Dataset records
=-=-=

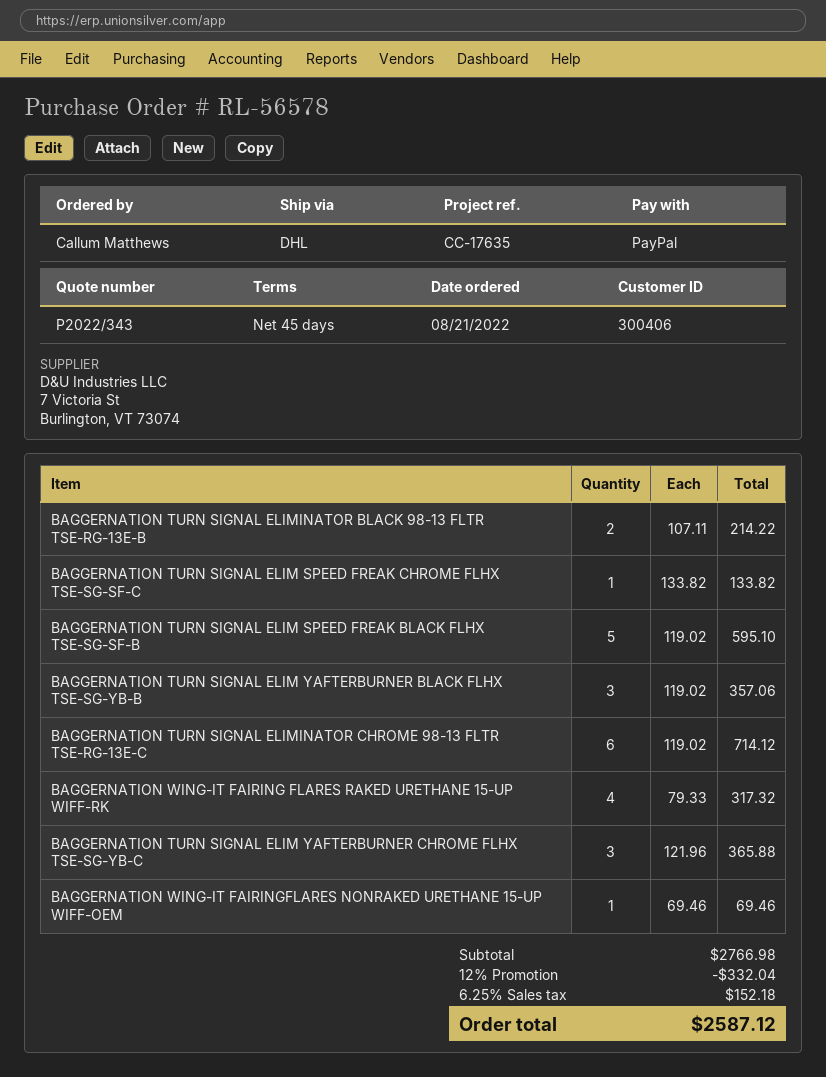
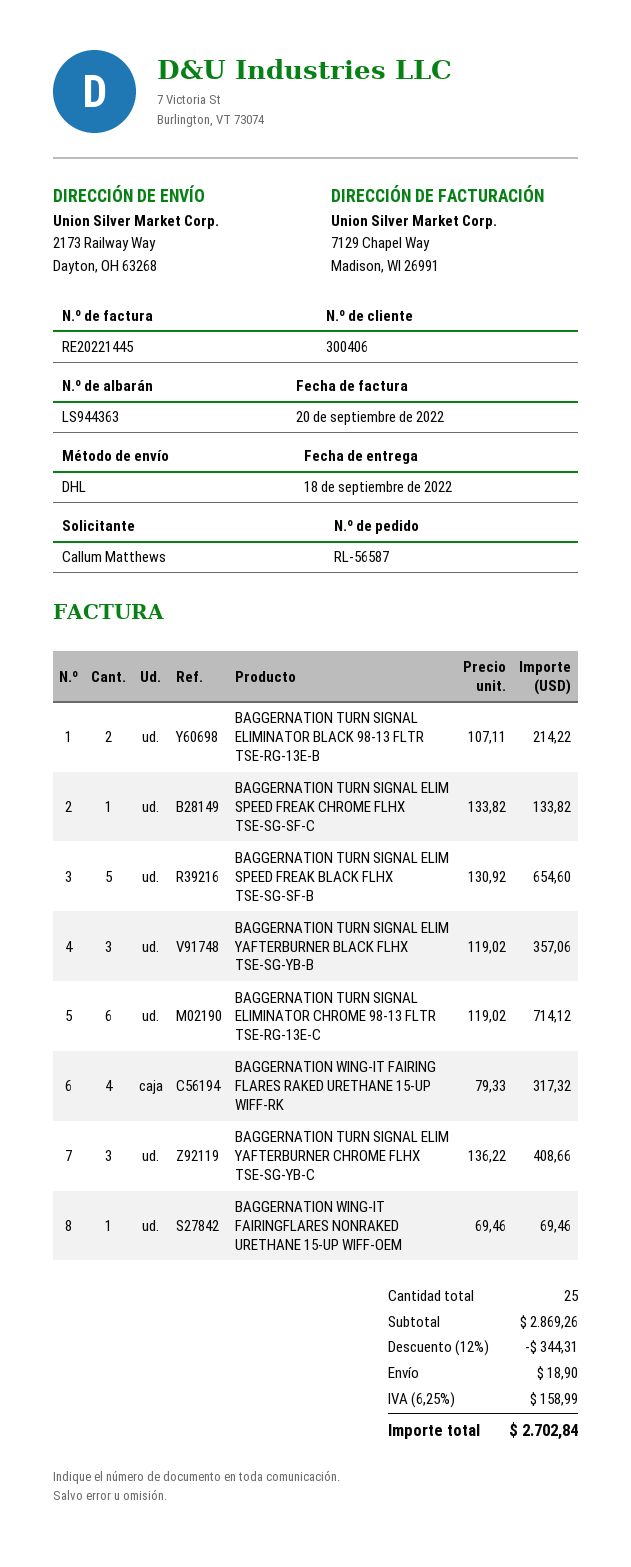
order number: RL-56578 -> RL-56587
BAGGERNATION TURN SIGNAL ELIM SPEED FREAK BLACK FLHX TSE-SG-SF-B: 5 x 119.02 = 595.10 -> 5 x 130.92 = 654.60
BAGGERNATION TURN SIGNAL ELIM YAFTERBURNER CHROME FLHX TSE-SG-YB-C: 3 x 121.96 = 365.88 -> 3 x 136.22 = 408.66
subtotal: 2766.98 -> 2869.26
discount: 12% = 332.04 -> 12% = 344.31
shipping: none -> 18.90
tax: 6.25% = 152.18 -> 6.25% = 158.99
total: 2587.12 -> 2702.84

=-=-=

§ **Brief**
Could the data above be copied out exactly, with no pictures kept?

§ **Solution**
order number: RL-56578 -> RL-56587
BAGGERNATION TURN SIGNAL ELIM SPEED FREAK BLACK FLHX TSE-SG-SF-B: 5 x 119.02 = 595.10 -> 5 x 130.92 = 654.60
BAGGERNATION TURN SIGNAL ELIM YAFTERBURNER CHROME FLHX TSE-SG-YB-C: 3 x 121.96 = 365.88 -> 3 x 136.22 = 408.66
subtotal: 2766.98 -> 2869.26
discount: 12% = 332.04 -> 12% = 344.31
shipping: none -> 18.90
tax: 6.25% = 152.18 -> 6.25% = 158.99
total: 2587.12 -> 2702.84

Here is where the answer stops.